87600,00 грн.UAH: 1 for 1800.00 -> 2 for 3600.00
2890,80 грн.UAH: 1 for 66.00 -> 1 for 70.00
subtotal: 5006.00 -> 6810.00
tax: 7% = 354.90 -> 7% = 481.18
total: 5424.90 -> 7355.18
-*-
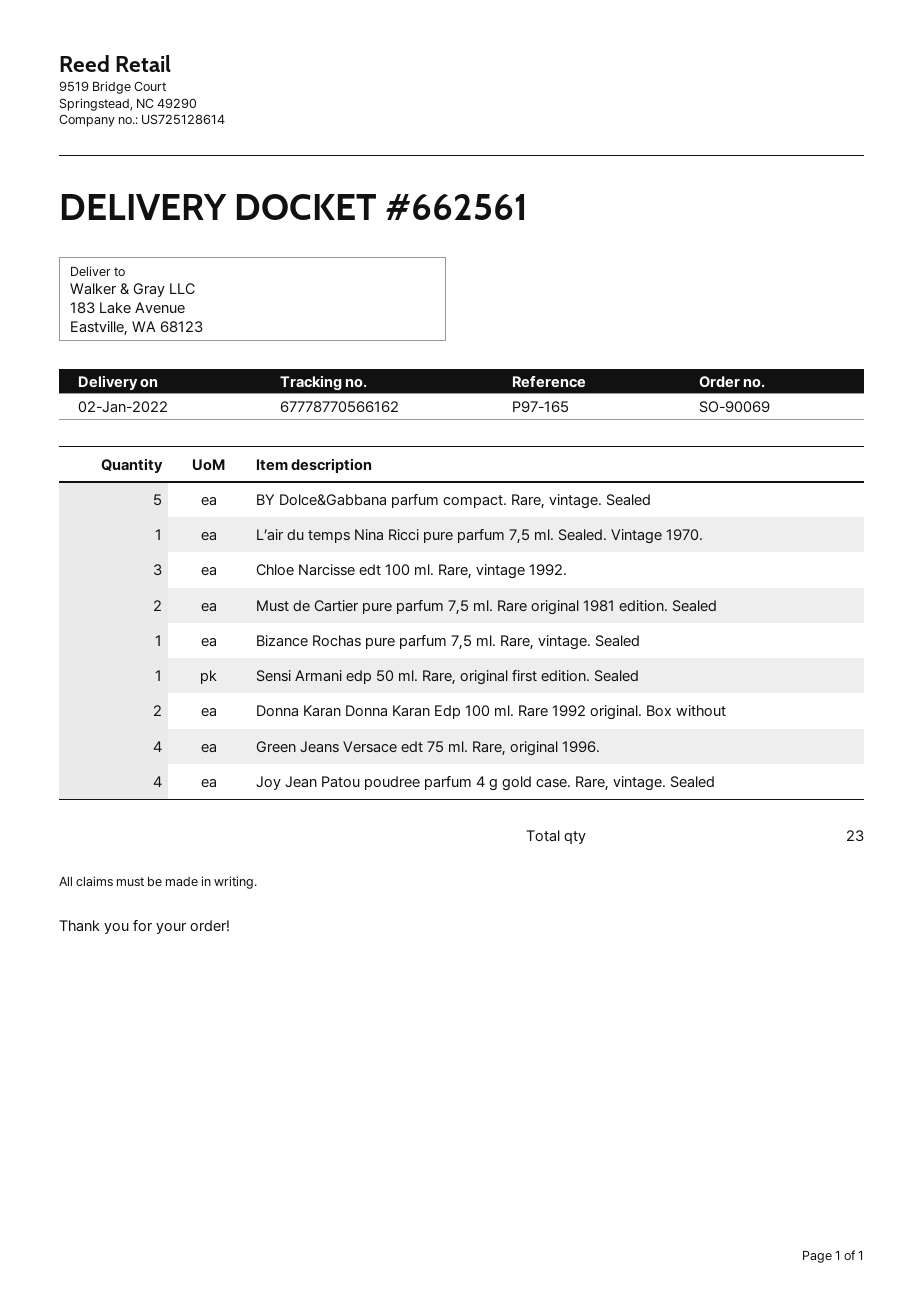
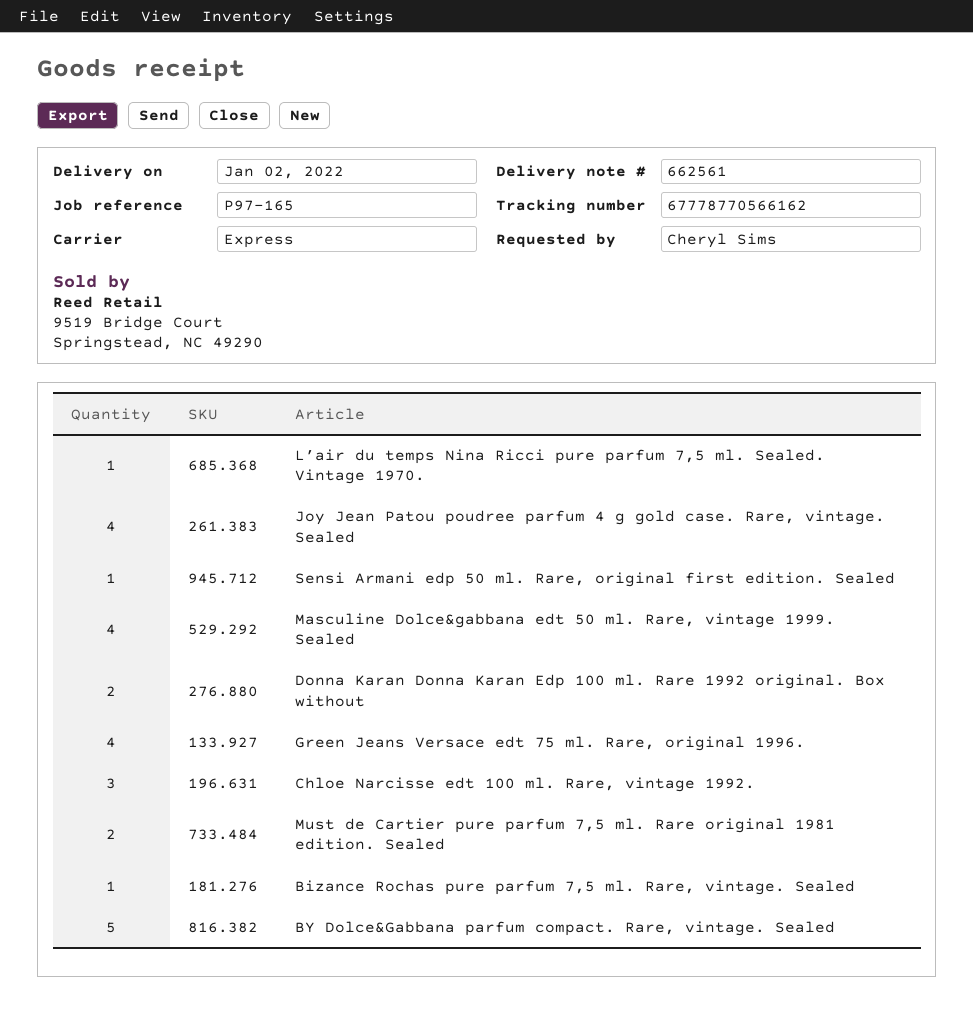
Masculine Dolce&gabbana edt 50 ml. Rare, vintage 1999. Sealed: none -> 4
-*-
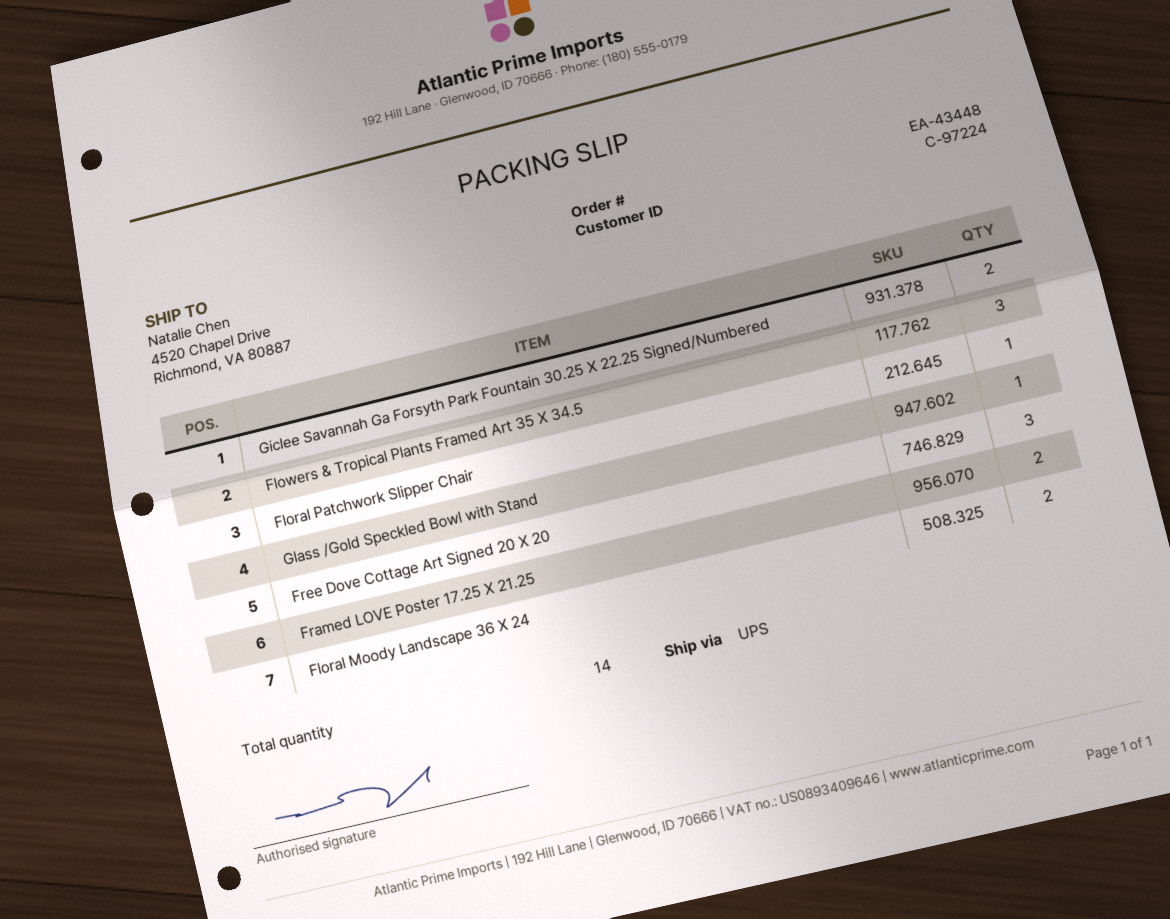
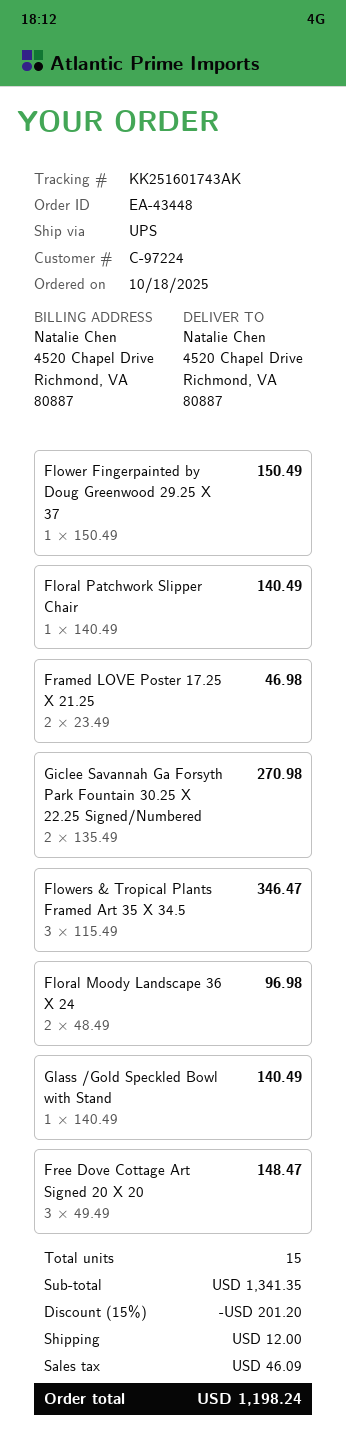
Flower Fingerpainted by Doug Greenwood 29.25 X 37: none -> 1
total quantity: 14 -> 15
-*-
EXERCISE DETAILS:
Nothing but the lines above from the one containing "87600,00 грн.UAH: 1" through the one containing "total: 5424.90 -> 7355.18" should appear in the answer, each repeated exactly.

ANSWER:
87600,00 грн.UAH: 1 for 1800.00 -> 2 for 3600.00
2890,80 грн.UAH: 1 for 66.00 -> 1 for 70.00
subtotal: 5006.00 -> 6810.00
tax: 7% = 354.90 -> 7% = 481.18
total: 5424.90 -> 7355.18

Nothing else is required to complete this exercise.